EXTRACTED ENTRIES:
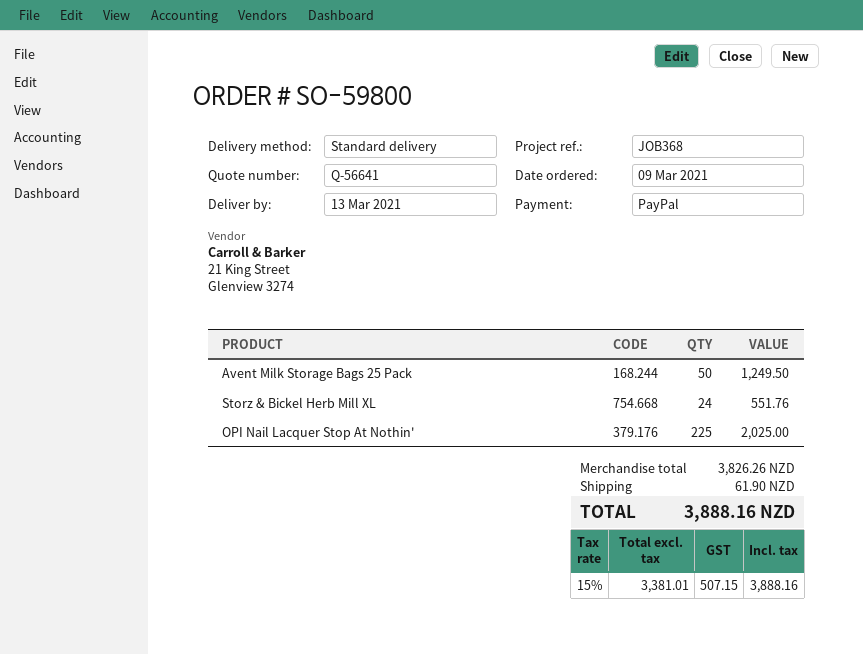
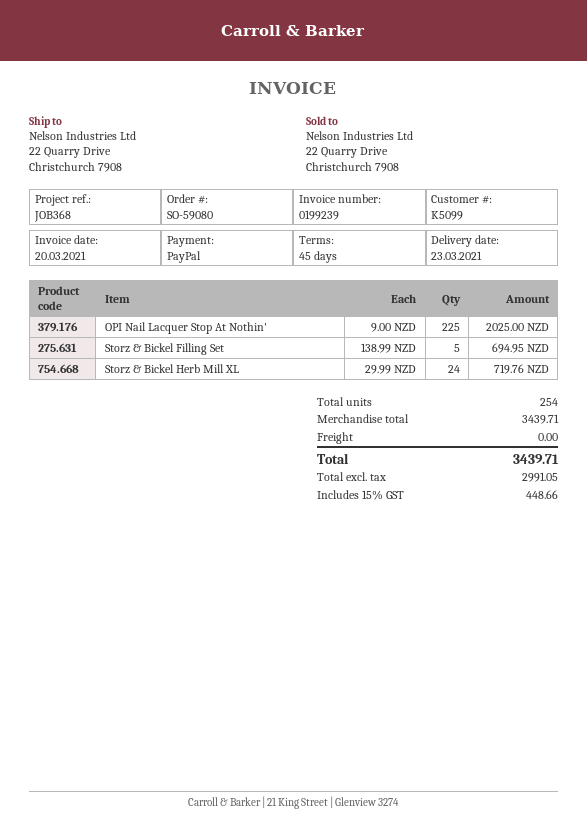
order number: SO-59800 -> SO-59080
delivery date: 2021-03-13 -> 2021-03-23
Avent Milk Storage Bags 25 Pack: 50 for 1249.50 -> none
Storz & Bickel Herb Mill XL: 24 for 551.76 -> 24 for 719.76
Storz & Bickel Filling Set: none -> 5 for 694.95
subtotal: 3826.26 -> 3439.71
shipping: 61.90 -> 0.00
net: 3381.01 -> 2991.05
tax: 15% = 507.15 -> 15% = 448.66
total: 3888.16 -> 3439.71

...

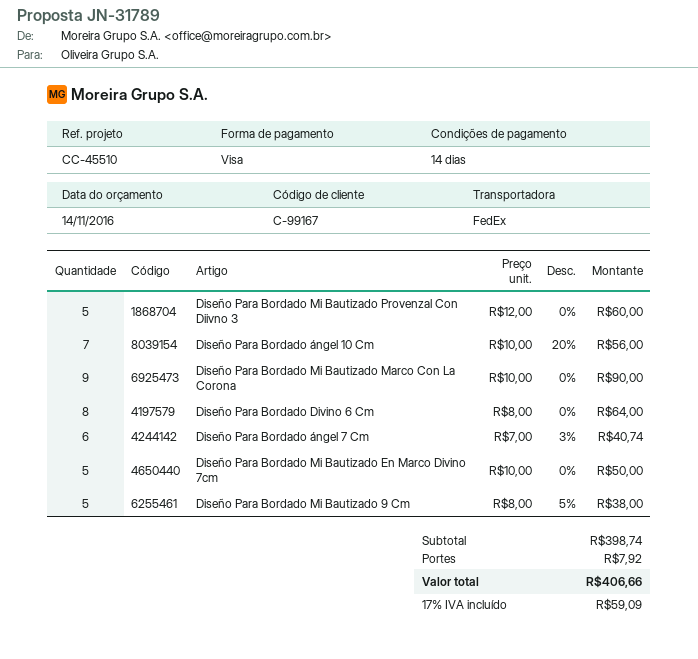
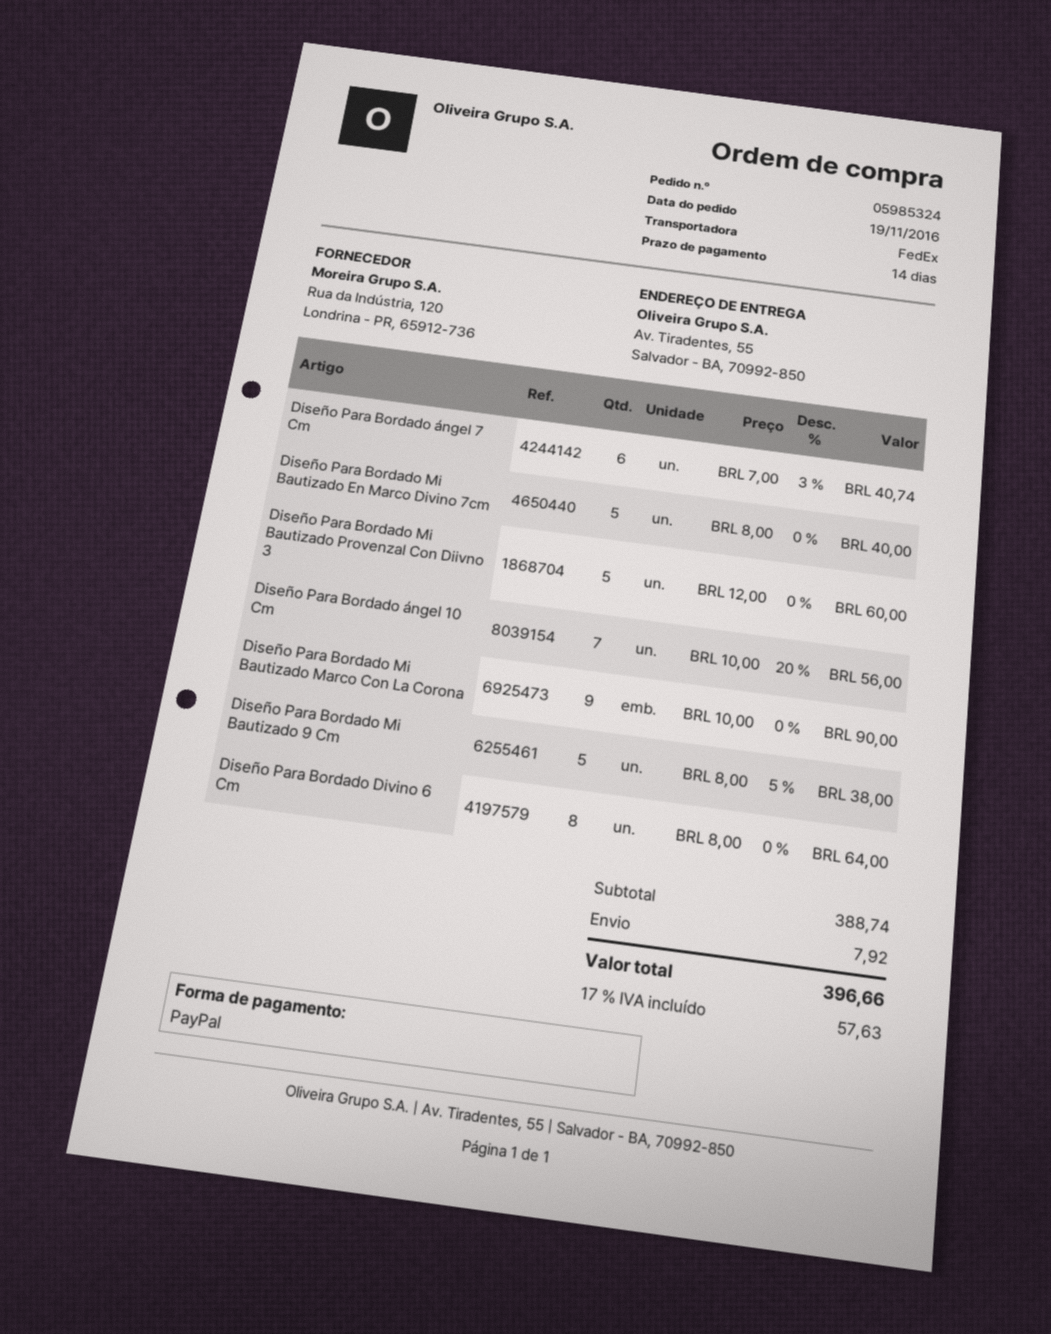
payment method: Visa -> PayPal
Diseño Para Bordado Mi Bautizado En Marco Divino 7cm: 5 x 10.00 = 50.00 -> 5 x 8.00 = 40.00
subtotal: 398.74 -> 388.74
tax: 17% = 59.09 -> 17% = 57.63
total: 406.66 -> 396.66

WORK TO COMPLETE:
In the data above, which lines lie between the line with "subtotal: 3826.26 -> 3439.71" and the line with "total: 3888.16 -> 3439.71", inclusive? Print those lines exactly and nothing else.

SOLUTION TO THIS PROBLEM:
subtotal: 3826.26 -> 3439.71
shipping: 61.90 -> 0.00
net: 3381.01 -> 2991.05
tax: 15% = 507.15 -> 15% = 448.66
total: 3888.16 -> 3439.71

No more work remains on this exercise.